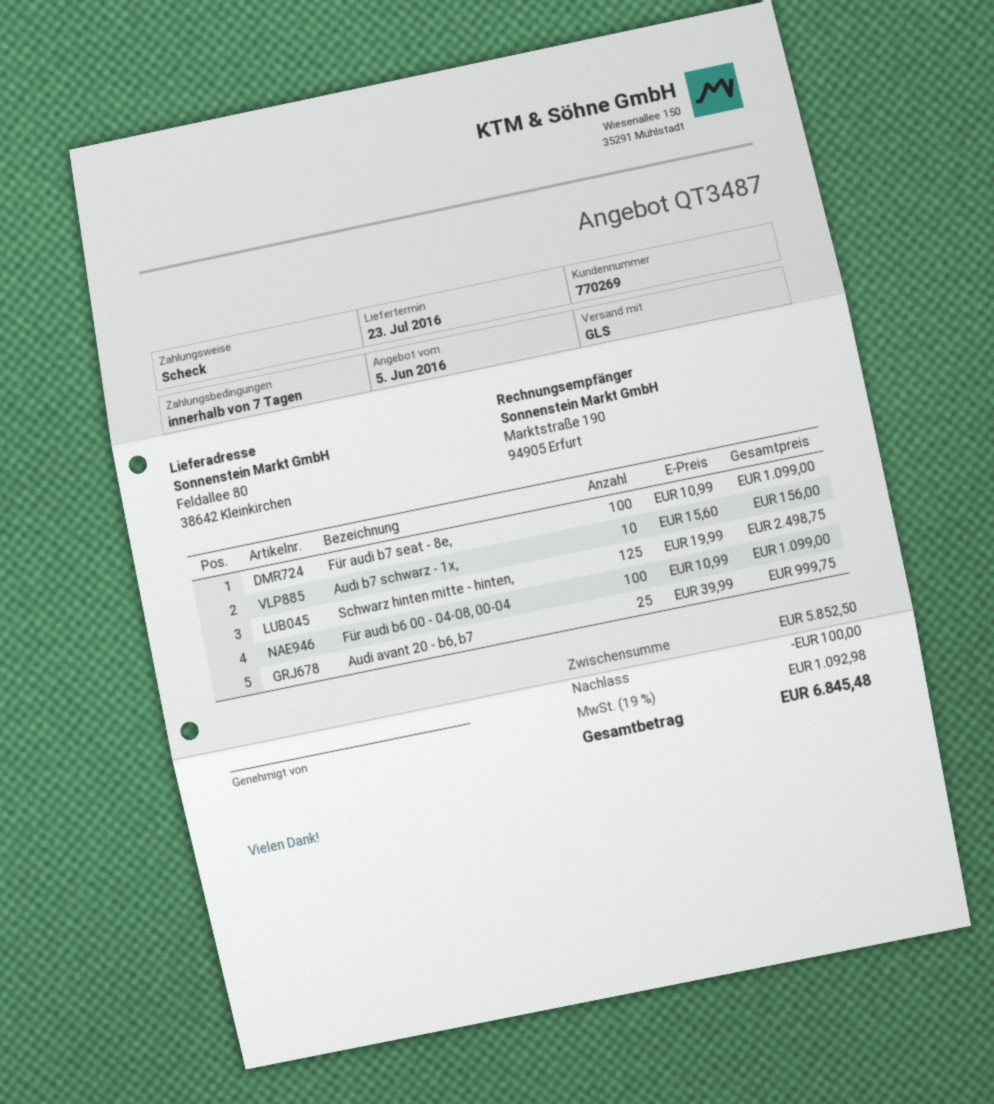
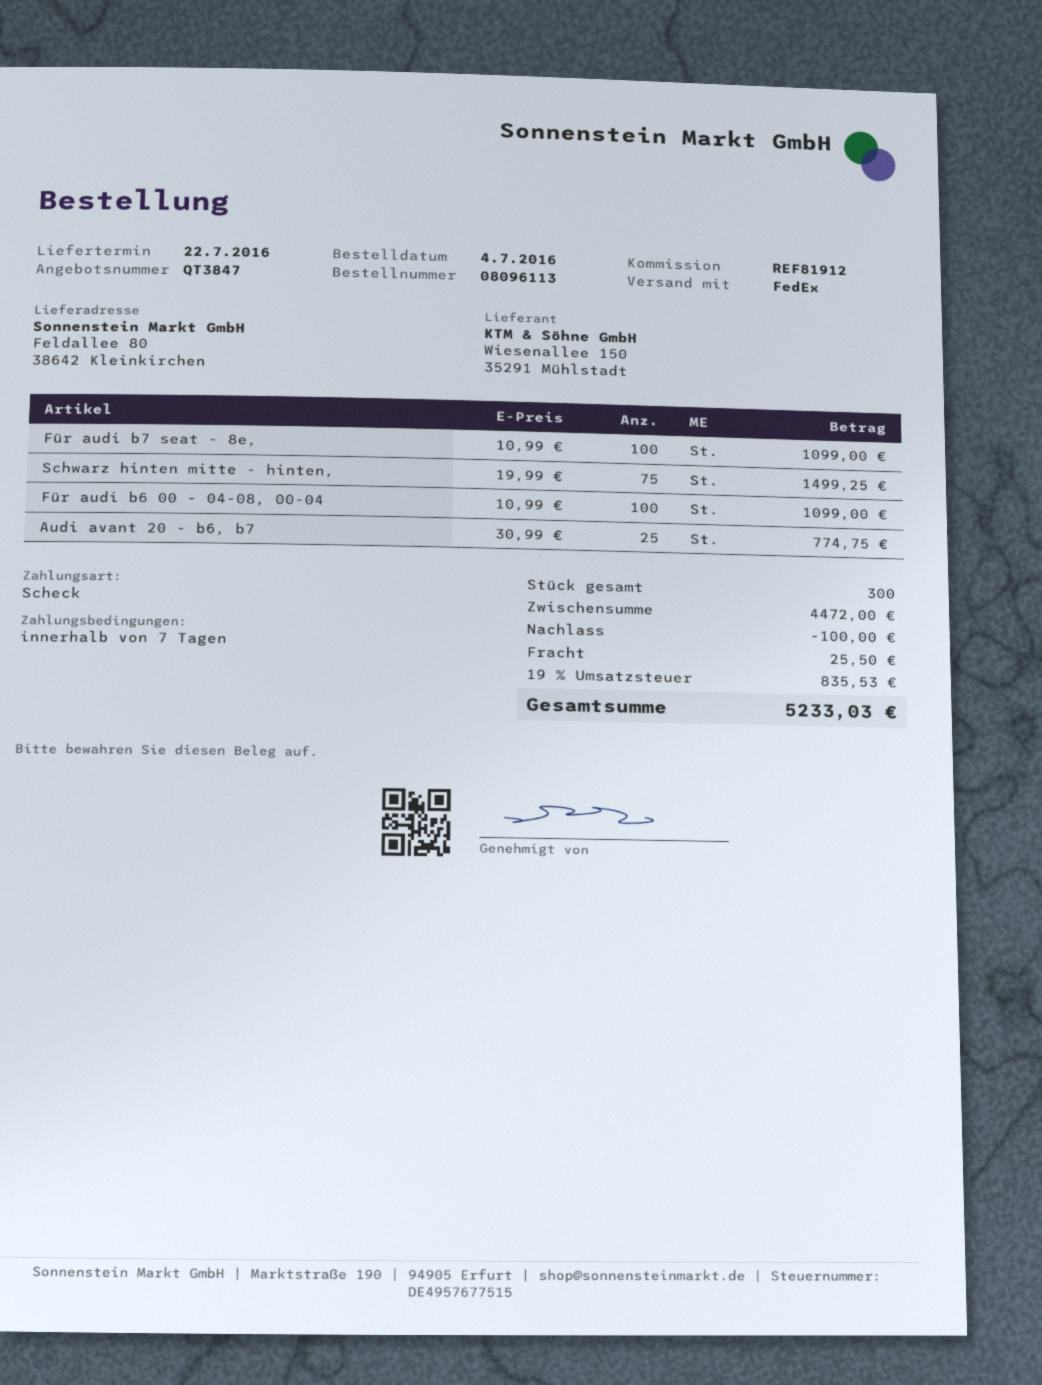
quote number: QT3487 -> QT3847
delivery date: 2016-07-23 -> 2016-07-22
shipping method: GLS -> FedEx
Audi b7 schwarz - 1x,: 10 x 15.60 = 156.00 -> none
Schwarz hinten mitte - hinten,: 125 x 19.99 = 2498.75 -> 75 x 19.99 = 1499.25
Audi avant 20 - b6, b7: 25 x 39.99 = 999.75 -> 25 x 30.99 = 774.75
subtotal: 5852.50 -> 4472.00
shipping: none -> 25.50
tax: 19% = 1092.98 -> 19% = 835.53
total: 6845.48 -> 5233.03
++++++++
In the records above, return precisely the line containing "Schwarz hinten mitte" and each line that comes after it, up to the final one.

Schwarz hinten mitte - hinten,: 125 x 19.99 = 2498.75 -> 75 x 19.99 = 1499.25
Audi avant 20 - b6, b7: 25 x 39.99 = 999.75 -> 25 x 30.99 = 774.75
subtotal: 5852.50 -> 4472.00
shipping: none -> 25.50
tax: 19% = 1092.98 -> 19% = 835.53
total: 6845.48 -> 5233.03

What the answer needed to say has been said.